== DATA TO EXAMINE ==
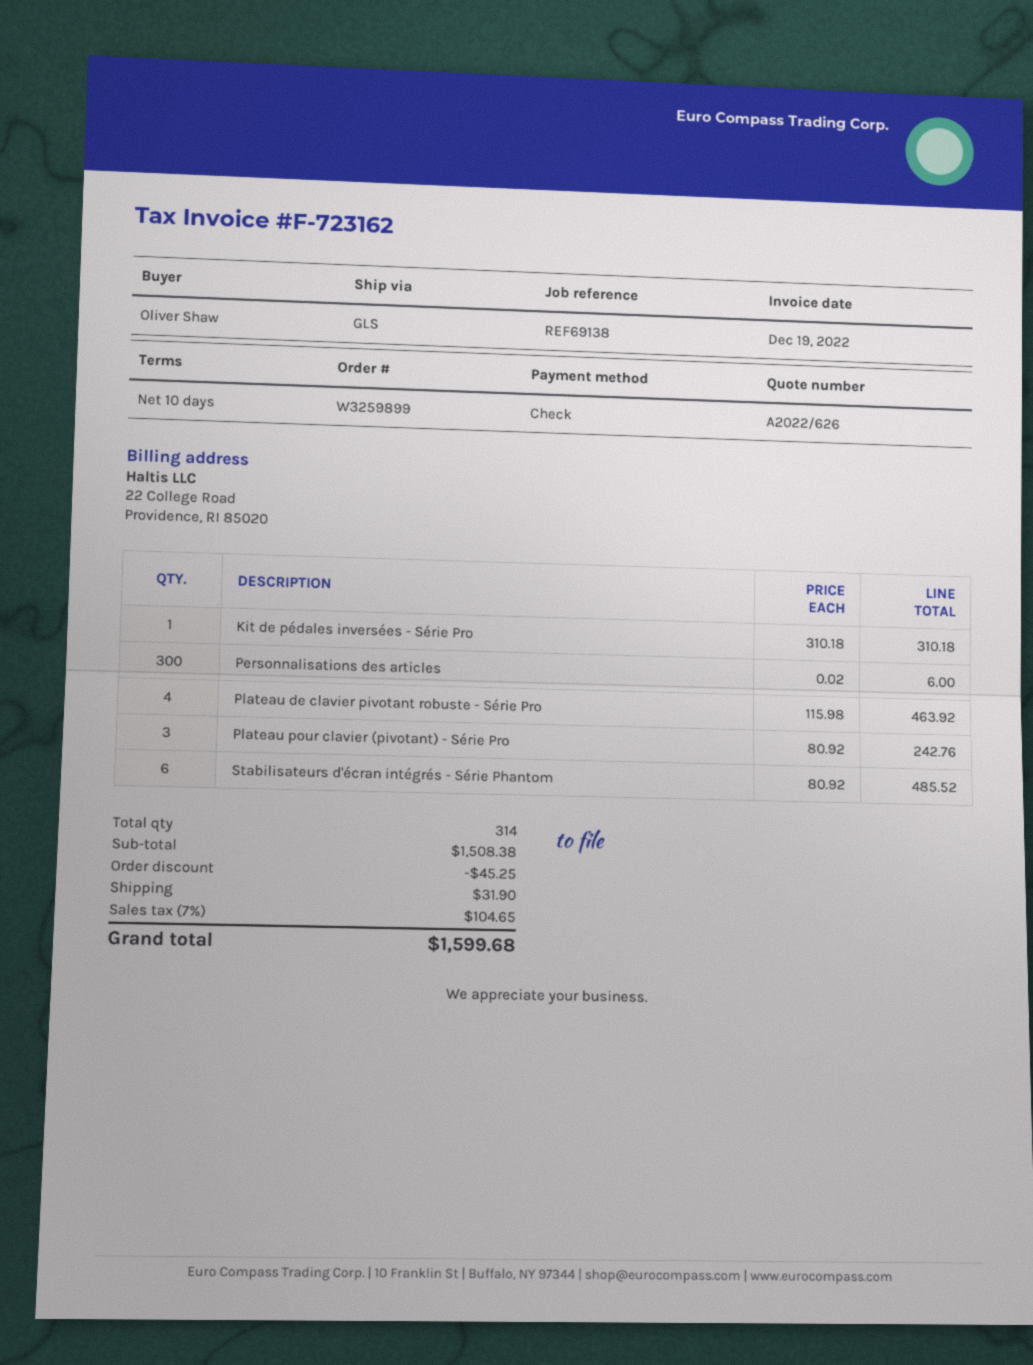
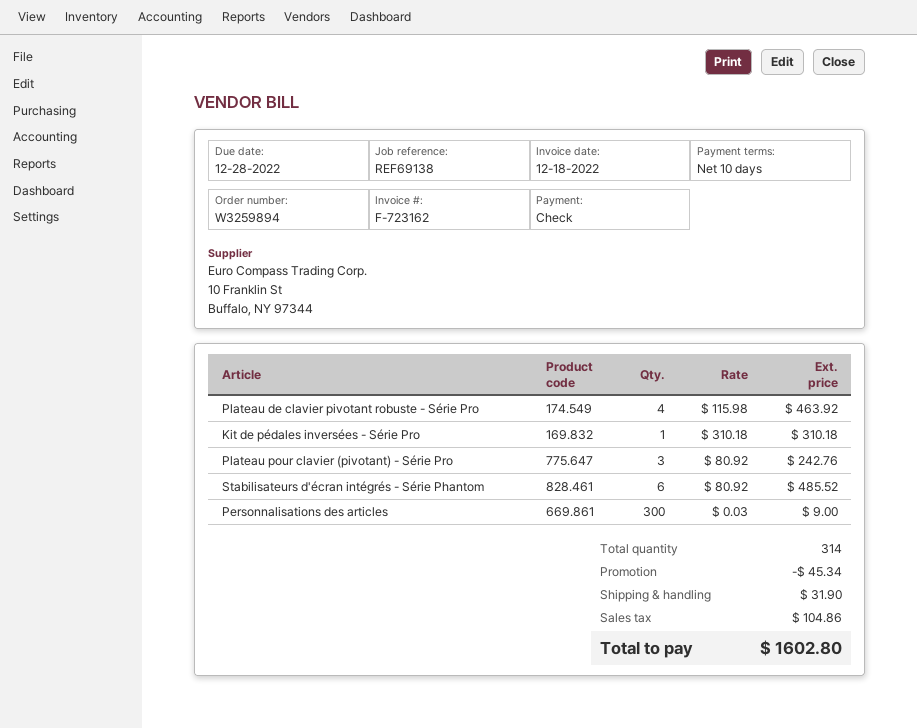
order number: W3259899 -> W3259894
invoice date: 2022-12-19 -> 2022-12-18
Personnalisations des articles: 300 x 0.02 = 6.00 -> 300 x 0.03 = 9.00
discount: 45.25 -> 45.34
tax: 104.65 -> 104.86
total: 1599.68 -> 1602.80

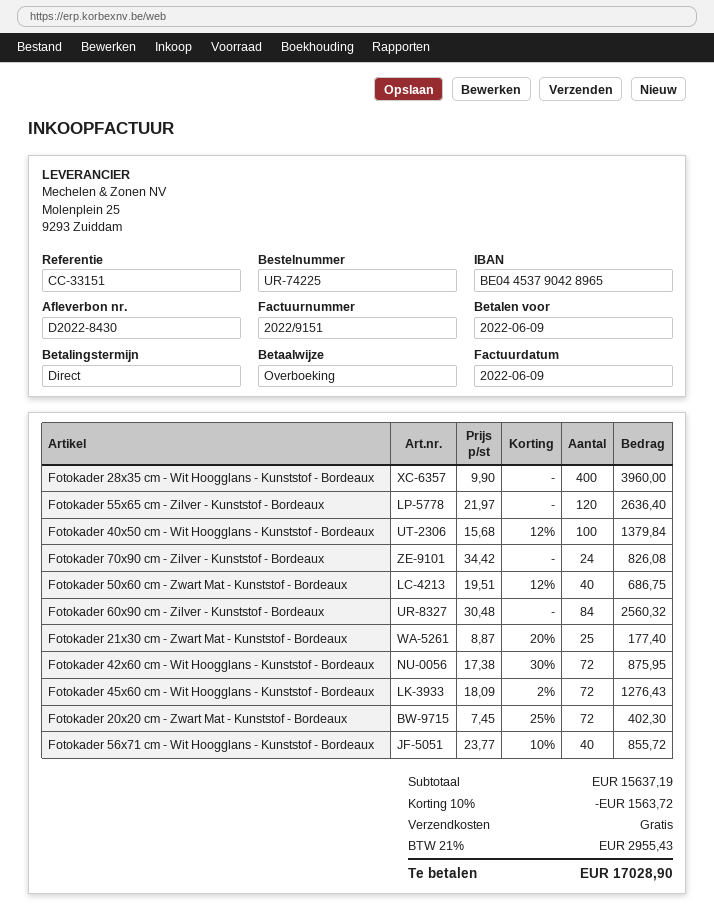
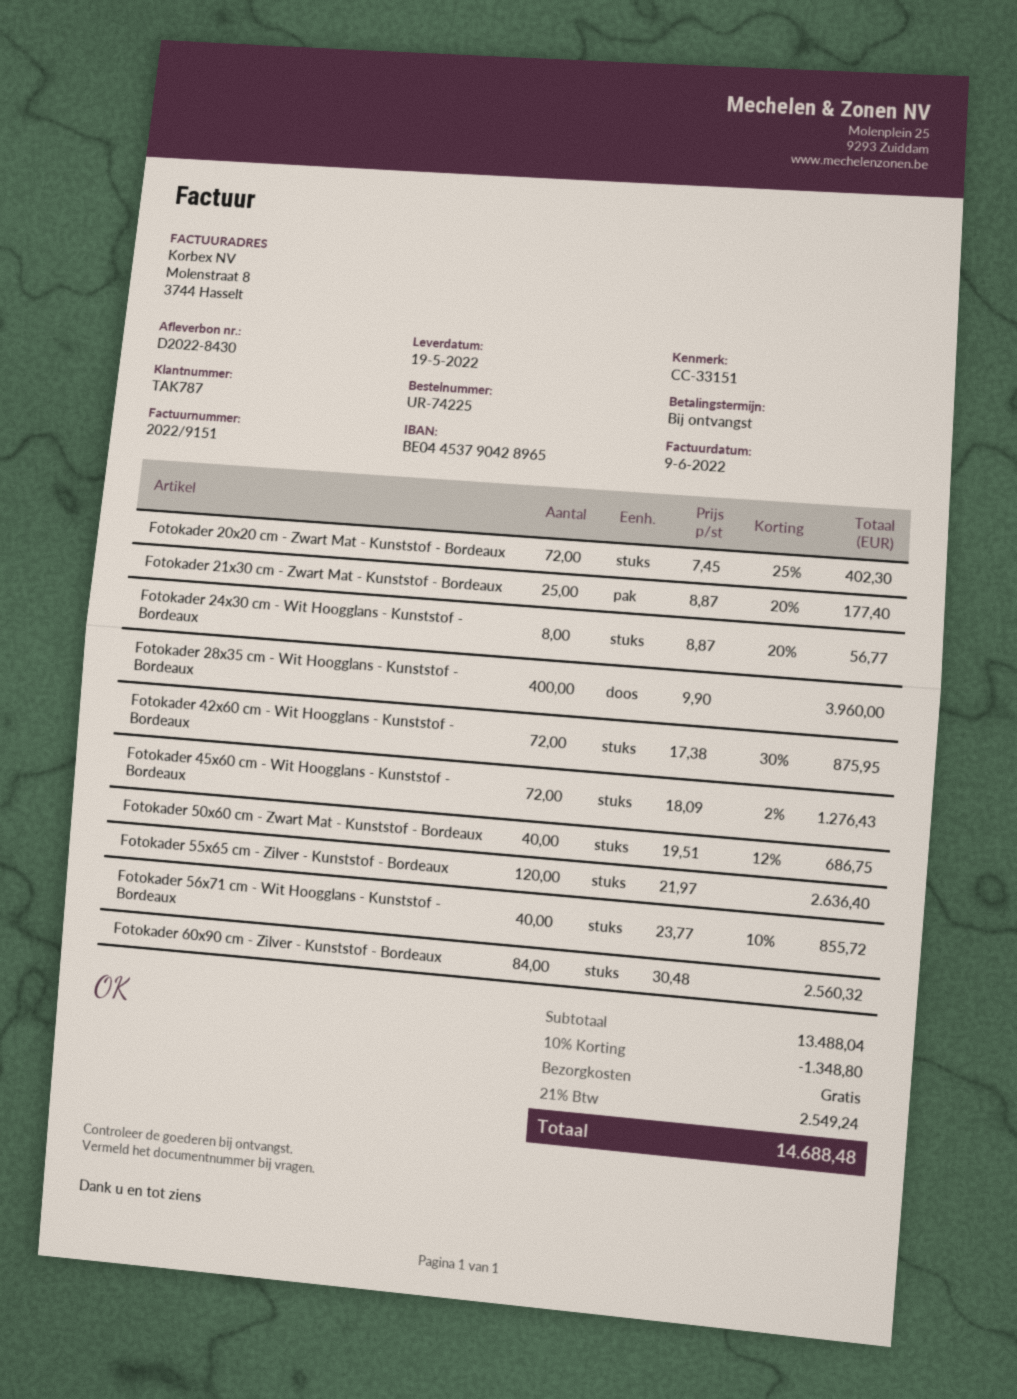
Fotokader 40x50 cm - Wit Hoogglans - Kunststof - Bordeaux: 100 x 15.68 - 12% = 1379.84 -> none
Fotokader 70x90 cm - Zilver - Kunststof - Bordeaux: 24 x 34.42 = 826.08 -> none
Fotokader 24x30 cm - Wit Hoogglans - Kunststof - Bordeaux: none -> 8 x 8.87 - 20% = 56.77
subtotal: 15637.19 -> 13488.04
discount: 10% = 1563.72 -> 10% = 1348.80
tax: 21% = 2955.43 -> 21% = 2549.24
total: 17028.90 -> 14688.48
===
> **YOUR INSTRUCTIONS**: Output the records above exactly; leave out the pictures.

> **SOLVED EXERCISE**:
order number: W3259899 -> W3259894
invoice date: 2022-12-19 -> 2022-12-18
Personnalisations des articles: 300 x 0.02 = 6.00 -> 300 x 0.03 = 9.00
discount: 45.25 -> 45.34
tax: 104.65 -> 104.86
total: 1599.68 -> 1602.80

Fotokader 40x50 cm - Wit Hoogglans - Kunststof - Bordeaux: 100 x 15.68 - 12% = 1379.84 -> none
Fotokader 70x90 cm - Zilver - Kunststof - Bordeaux: 24 x 34.42 = 826.08 -> none
Fotokader 24x30 cm - Wit Hoogglans - Kunststof - Bordeaux: none -> 8 x 8.87 - 20% = 56.77
subtotal: 15637.19 -> 13488.04
discount: 10% = 1563.72 -> 10% = 1348.80
tax: 21% = 2955.43 -> 21% = 2549.24
total: 17028.90 -> 14688.48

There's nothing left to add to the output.